Development And Characterization Of An Anisotropic Biomimetic Polymeric Patch To Improve The Durability Of Surgical Heart Valve Repair
David Kalfa, Mingze Sun, Caroline Giuglaris, Giovanni Ferrari, Emile Bacha.
Columbia University College of Physicians and Surgeons, New York, NY, USA.
Objective: Patches currently used for heart valve repair are not durable. We hypothesize that a polymeric “biomimetic” patch that replicates the three-layer architecture and anisotropic mechanical properties of a native leaflet will display a better durability. Our objective is to fabricate, test mechanically and biologically and compare this patch to commercial patches and native leaflets.
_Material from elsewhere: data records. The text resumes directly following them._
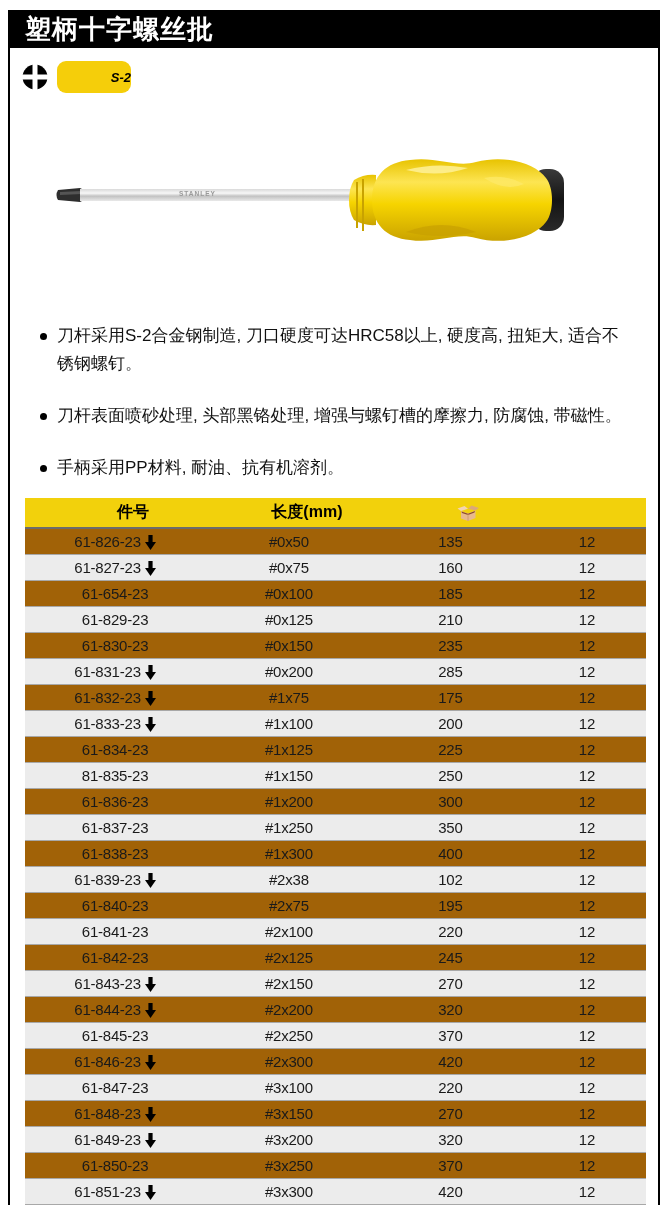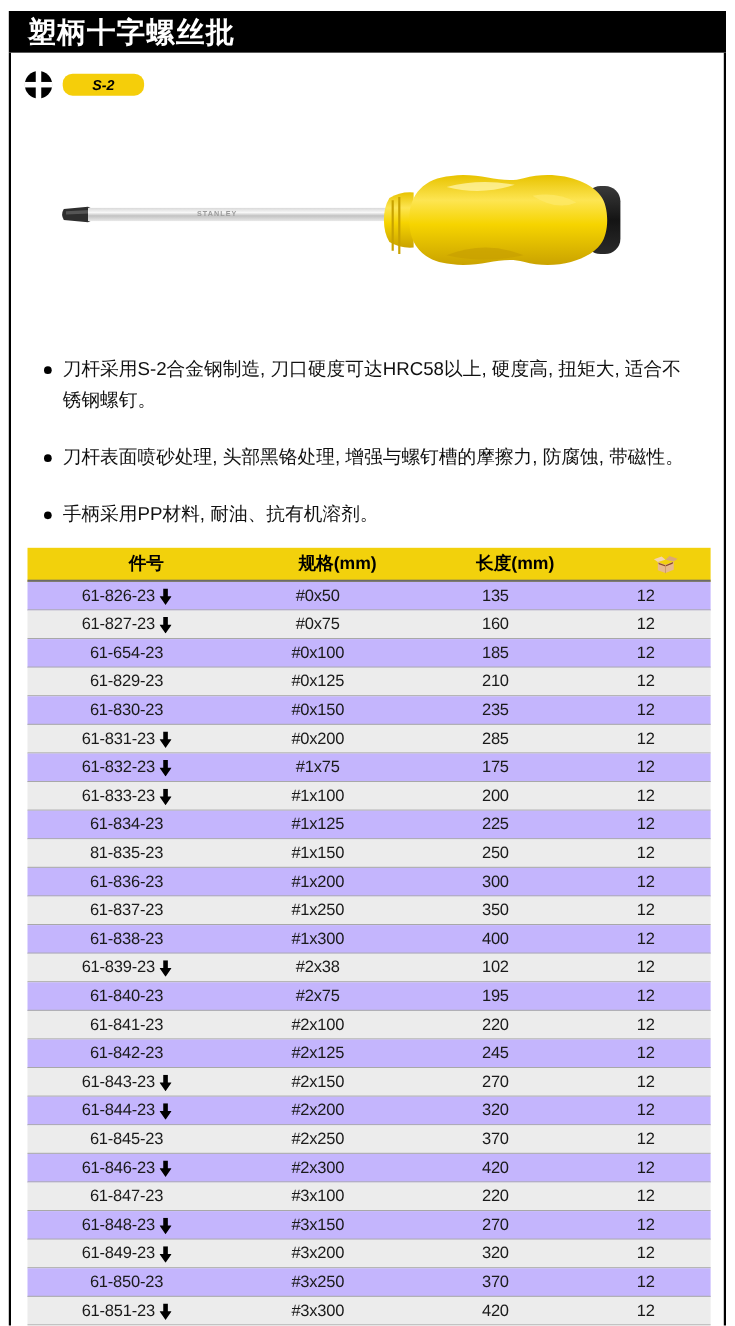--- a/index.html
+++ b/index.html
@@ -9,7 +9,7 @@
   .title-bar span{color:#fff;font-size:26px;font-weight:bold;letter-spacing:1px;}
   .content{border-left:2px solid #000;border-right:2px solid #000;border-bottom:5px solid #111;background:#fff;box-sizing:border-box;padding-bottom:2px;min-height:1140px;}
   .icon-row{display:flex;align-items:center;gap:9px;padding:14px 0 0 12px;height:30px;}
-  .badge{background:#F5CE0A;border-radius:9px;width:74px;height:20px;display:flex;align-items:center;justify-content:center;}
+  .badge{background:#F5CE0A;border-radius:9px;width:74px;height:32px;display:flex;align-items:center;justify-content:flex-end;}
   .badge span{font-size:13px;font-weight:bold;font-style:italic;color:#000;}
   .product-wrap{margin:28px auto 0 auto;width:560px;height:160px;}
   .features{margin:42px 26px 0 30px;padding:0;list-style:none;}

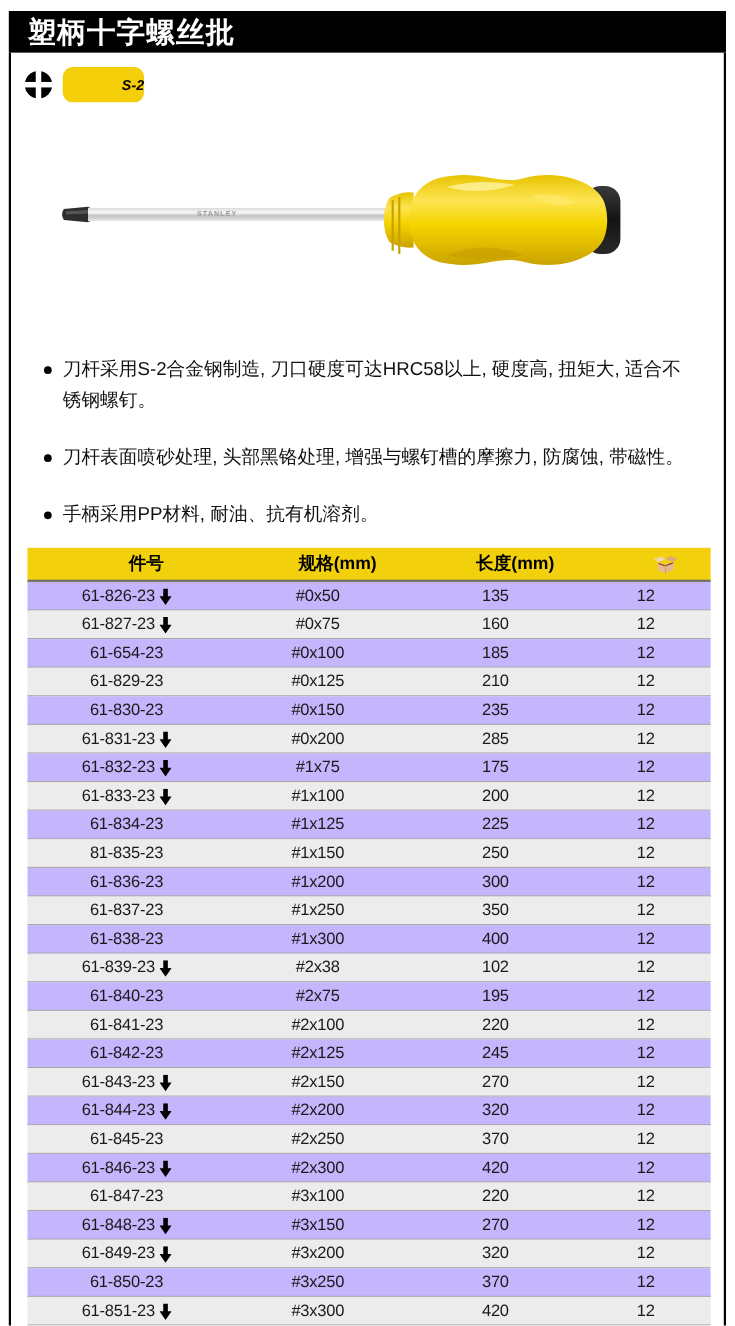--- a/index.html
+++ b/index.html
@@ -107,7 +107,6 @@
     <div class="spec-table">
       <div class="t-head">
         <div class="hcell">件号</div>
-        <div class="hcell">规格(mm)</div>
         <div class="hcell">长度(mm)</div>
         <div class="hcell box-head">
           <svg width="24" height="18" viewBox="0 0 24 18">

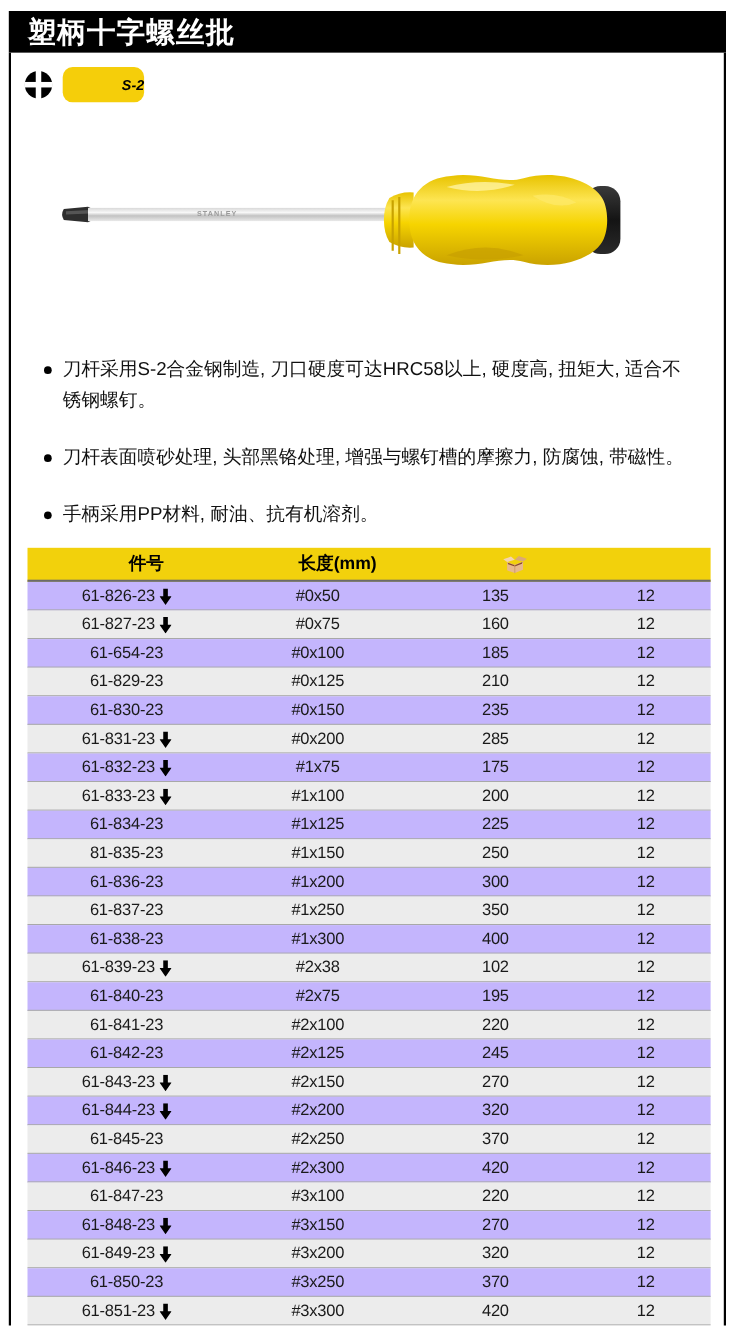--- a/index.html
+++ b/index.html
@@ -18,7 +18,7 @@
   .spec-table{margin:16px 12px 0 15px;}
   .t-head{display:grid;grid-template-columns:29% 27% 25% 19%;background:#F2D10C;height:29px;align-items:center;border-bottom:2px solid #6b6b6b;}
   .t-head .hcell{text-align:center;font-size:16px;font-weight:bold;color:#000;margin-left:36px;}
-  .t-row{display:grid;grid-template-columns:29% 27% 25% 19%;height:25px;align-items:center;border-bottom:1px solid #a8a8a8;background:#c4b5fd;}
+  .t-row{display:grid;grid-template-columns:29% 27% 25% 19%;height:25px;align-items:center;border-bottom:1px solid #a8a8a8;background:#a16207;}
   .t-row:nth-child(even){background:#ECECEC;}
   .t-row .cell{text-align:center;font-size:15px;color:#1a1a1a;letter-spacing:-0.2px;}
   .part-cell{display:flex;align-items:center;justify-content:center;gap:4px;}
Methods: A polycarbonate polyurethane (PCU)-based patch, with aligned polycaprolactone (PCL) fibers (Fig 1A), was fabricated via solution casting, electrospinning and lyophilization methods. In vitro and in vivo mechanical and biological tests were performed to compare the biomimetic patch to commercial ones (GoreTex, Cardiocel, CorMatrix) and native leaflets.
Results: The biomimetic patch has a Film-Foam-Film structure that mimics the three-layered architecture of native leaflet (Fig 1B). Compared to three commercial patches, our customized, biomimetic composite patch (composite) exhibited an anisotropic behavior and mechanical properties close to human valve leaflets (HVL) in horizontal(H)/circumferential(CIRC) direction, and vertical(V)/radial(RAD) direction (Fig 1C). The mechanical properties were more stable over time compared to commercial patches (Fig 1D). In vitro and in vivo biocompatibility tests showed a lower protein adsorption, lower calcium adhesion level, and less calcification compared to commercial non-polymeric patches (Fig 1E, 1F& 1G).
Conclusions: The PCU/PCL-based biomimetic patch replicates the native leaflet’s architecture and display mechanical properties that are close to aortic leaflets, as well as an excellent biostability and biocompatibility.